Figure 1.

Glucocerebrosidase (GCase) deficiency results in autophagy-lysosomal system (ALS) dysfunction.

Under normal physiological conditions GCase hydrolyses glycolipid substrates (glucosylceramide and glycosylsphingosine) within the lysosome. Normal lysosomal function is required for the autophagic clearance of defective cellular organelles and mis-folded proteins.
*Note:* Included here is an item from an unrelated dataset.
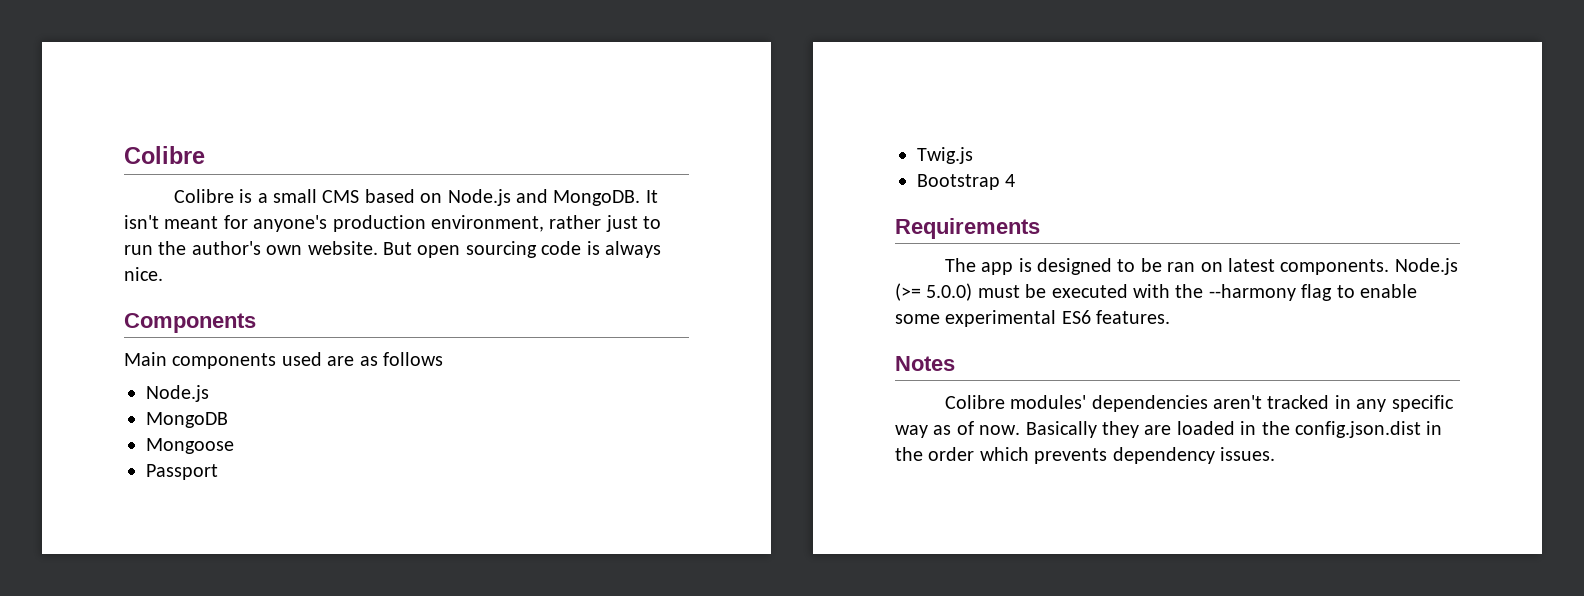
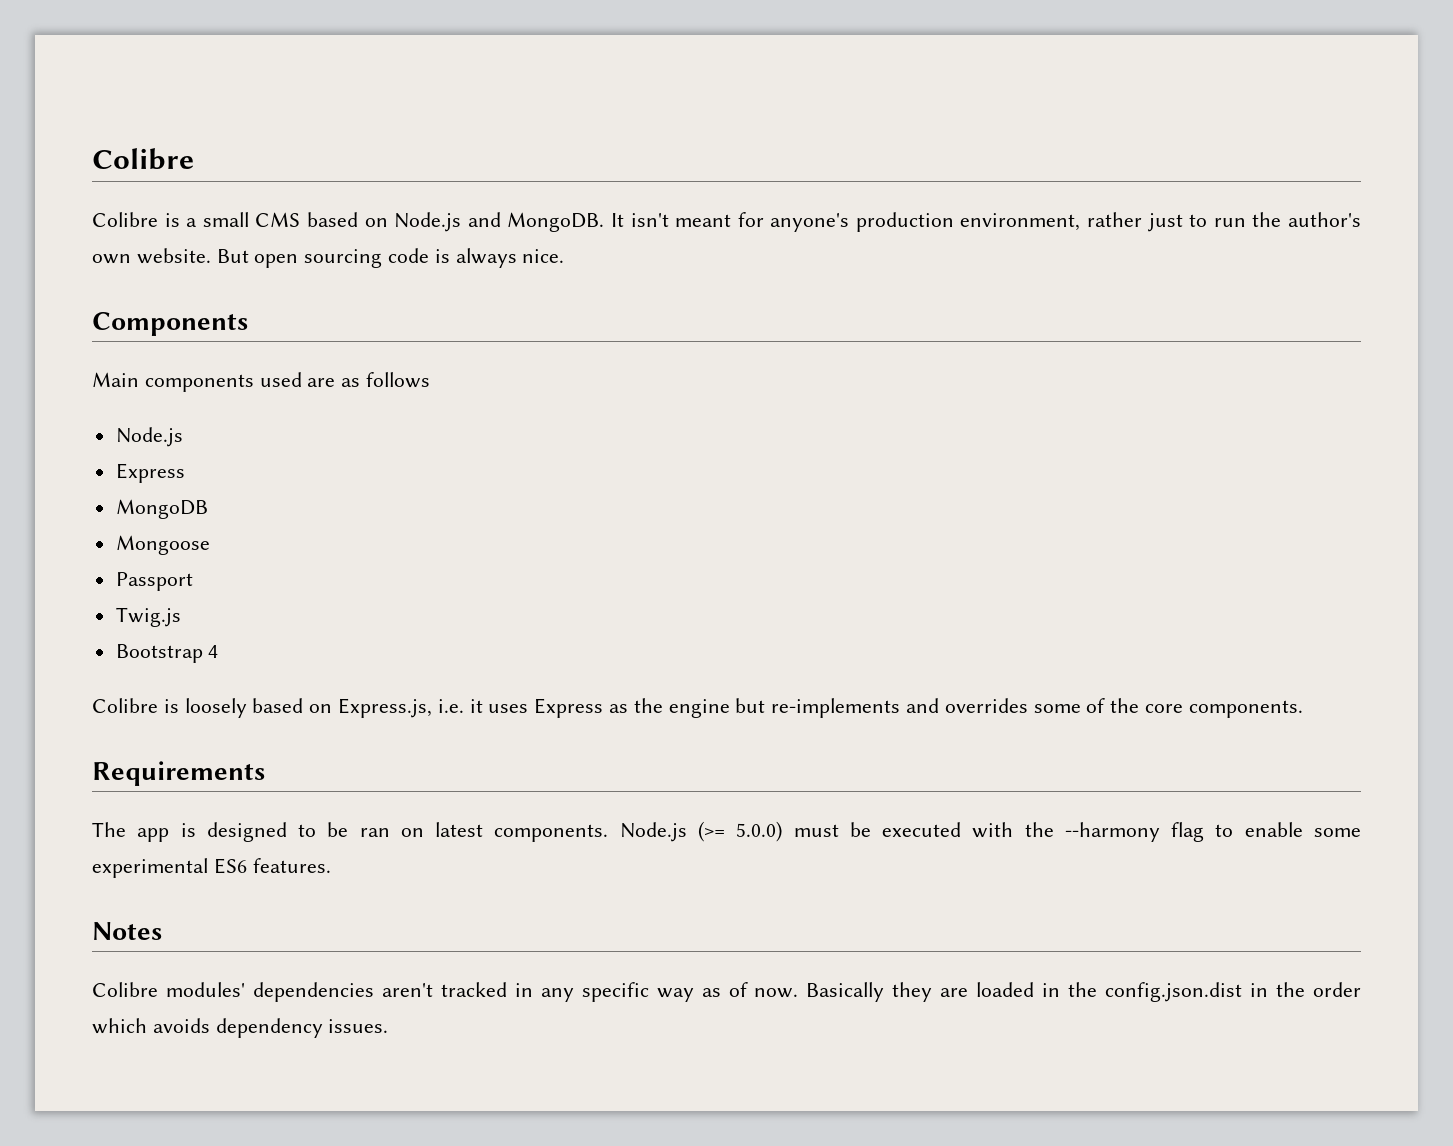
(209, 393) none -> [115,463,185,483] // Express
(1016, 180) none -> [92,698,1303,718] // Colibre is loosely based on Express.js, i.e. it uses Express as the engine but re-implements and overrides some of the core components.
[1034,448,1108,464] prevents -> [152,1018,210,1033] avoids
Mutations in the GBA1 gene result in GCase loss-of-function and accumulation of its substrates. This leads to lysosomal dysfunction and subsequent defects in both macroautophagy and chaperone-mediated autophagy (CMA), with the consequent accumulation of α-synuclein (α-syn). ALS dysfunction in a fly model of neuronal GCase deficiency was associated with the accumulation of abnormal giant mitochondria (representative giant mitochondria in GBA1 knockout (GBA1b^−/−) and healthy mitochondria in wild type control fly brains are shown with yellow asterisks, shown under identical magnification), accumulation of autophagy substrates (p62 and polyubiquitinated proteins), in addition to neurodegeneration and synaptic loss. These neuropathological defects resulted in a number of neurotoxic phenotypes, including reduced lifespan, locomotor abnormalities and decreased resistance to oxidative stress. Likely as a compensatory response to the autophagy block, mammalian target of rapamycin (mTOR)-complex 1 (mTORC1) activity was decreased and Mitf/TFEB gene expression was up-regulated in the brains of GCase-deficient flies. The mTOR inhibitor rapamycin was able to functionally rescue the lifespan, locomotor and oxidative stress phenotypes of the GCase-deficient flies, highlighting the potential therapeutic benefits of rapamycin and other inhibitors of mTORC1 in Gaucher disease (GD) and Parkinson's disease (PD) (Kinghorn et al., 2016). LAMP-2A: Lysosomal-associated membrane protein 2.